More than any other species on Earth, the human species has managed to evade carrying capacity limitation factors time and time again. Identifying the issue of overpopulation is inherently immoral, as the wording suggests that the problem is a result of the people. No person, alive now, or to be born three generations from now, should be blamed for the downfall of society or made to feel like their existence is a burden to the world. Besides being a matter of basic human decency, the concept of overpopulation places the brunt of the responsibility for the world’s problems on struggling, underdeveloped countries, rather than the post-industrialized countries that are responsible for the degradation of the Earth’s environment and who are the top consumers of the world’s resources.

Gross Domestic Product (GDP) has previously been correlated to carbon dioxide emissions, with an increasing amount of wealth resulting in increased emissions. According to the Kuznets curve, this pattern should have begun to change, with the wealthiest countries now being those best positioned to invest in renewable energy and transition to a more sustainable functionality. Though countries like the United States and Australia have technically decreased the percentage of emissions per capita released over the past twenty years, they are still emitting tens of thousands of tons more carbon dioxide per capita than other countries around the world. The Paris Agreement of 2016 only requires nations to take responsibility for the emissions that come out of their own boundaries. Because pollution is now something that can be outsourced, the wealthier countries can, on paper, decrease their emissions, while paying for more pollution than ever, and ensuring that that pollution degrades far poorer countries than themselves. Beyond the widening gap between the wealth of individuals, the wealth disparity between nations is growing to an alarming level.

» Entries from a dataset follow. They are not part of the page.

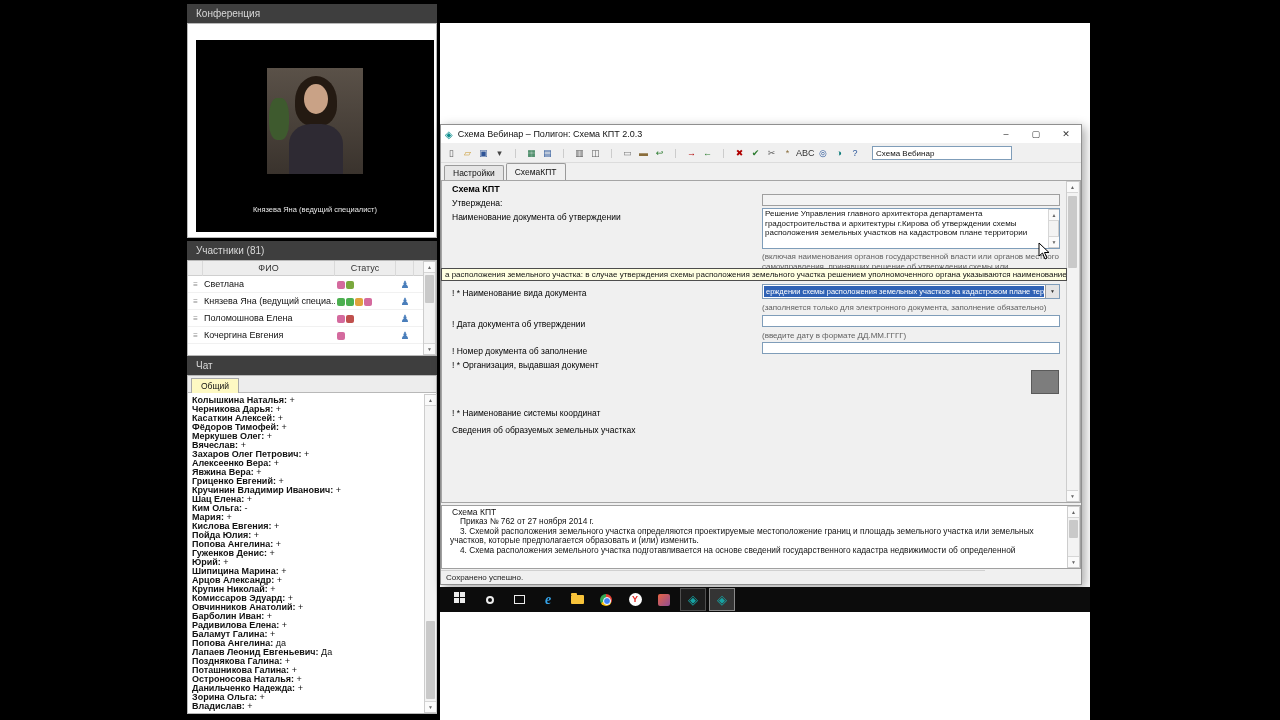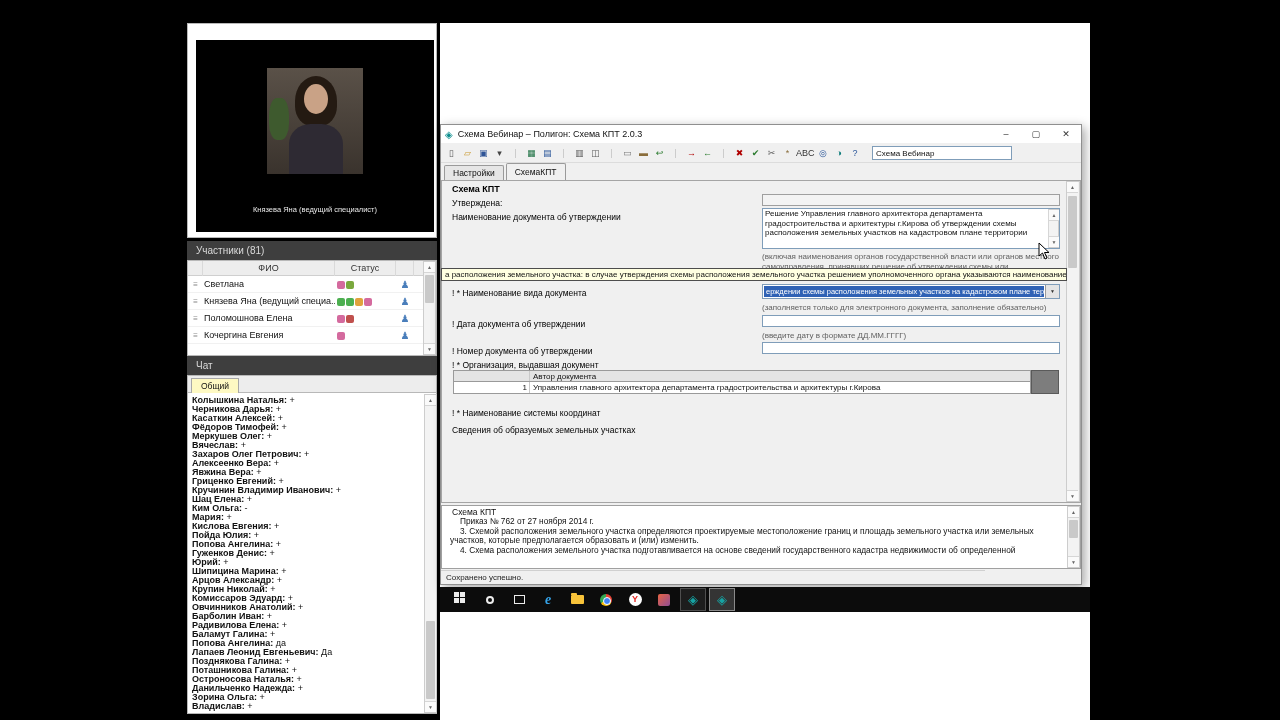--- a/index.html
+++ b/index.html
@@ -134,20 +134,21 @@
 .tb-ic.open{border:1px solid #4f4f4f;background:#1d1d1d}
 .tb-ic.open.active{background:#343434;border-color:#8a8a8a}
 
 #cursor{position:absolute;left:1038px;top:242px;z-index:20}
 </style>
 </head>
 <body>
 
 <div id="root">
 
+  <div id="conf-hdr" class="panel-hdr">Конференция</div>
   <div id="conf-body" class="panel-body"></div>
   <div id="video">
     <div class="vphoto">
       <div class="vplant"></div>
       <div class="vhair"></div>
       <div class="vface"></div>
       <div class="vbody"></div>
     </div>
     <div class="vcaption">Князева Яна (ведущий специалист)</div>
   </div>
@@ -371,34 +372,24 @@
   <div id="combo">
     <span id="combo-sel">ерждении схемы расположения земельных участков на кадастровом плане территории</span>
     <span id="combo-btn">▼</span>
   </div>
   <div id="hint-doctype" class="fhint">(заполняется только для электронного документа, заполнение обязательно)</div>
 
   <div id="lbl-date" class="flabel">! Дата документа об утверждении</div>
   <div id="fld-date" class="ffield"></div>
   <div id="hint-date" class="fhint">(введите дату в формате ДД.ММ.ГГГГ)</div>
 
-  <div id="lbl-number" class="flabel">! Номер документа об утверждении</div>
+  <div id="lbl-number" class="flabel">! Номер документа об заполнение</div>
   <div id="fld-number" class="ffield"></div>
 
   <div id="lbl-org" class="flabel">! * Организация, выдавшая документ</div>
-  <div id="orgtable">
-    <div class="torow head">
-      <span class="tc0"></span>
-      <span class="tc1">Автор документа</span>
-    </div>
-    <div class="torow">
-      <span class="tc0">1</span>
-      <span class="tc1">Управления главного архитектора департамента градостроительства и архитектуры г.Кирова</span>
-    </div>
-  </div>
   <div id="orgbtn"></div>
 
   <div id="lbl-coords" class="flabel">! * Наименование системы координат</div>
   <div id="lbl-parcels" class="flabel">Сведения об образуемых земельных участках</div>
 
   <div id="sb-form" class="vsb">
     <span class="sa up">▲</span>
     <span class="sa dn">▼</span>
     <span class="sth"></span>
   </div>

If America intends to be the “leader” of the world and of the future, this is not the way to lead. Teaching new students language and philosophy that implicitly places the blame for environmental degradation, starvation, or wars onto the most disadvantaged, oppressed, and impoverished countries is a stealthy and cruel tactic to maintain America’s position as an oppressor and imperialistic nation. As we enter a new era in the fight for environmental safety and rights to basic necessities like water, the divisions between nations have to dissipate, rather than grow more polarized. As individuals, it is our responsibility to shed the capitalistic, xenophobic, oppressive mindset masquerading as the “patriotic” American Dream and instead decide to stand with the rest of our species as a singular human species working towards mutual survival and success.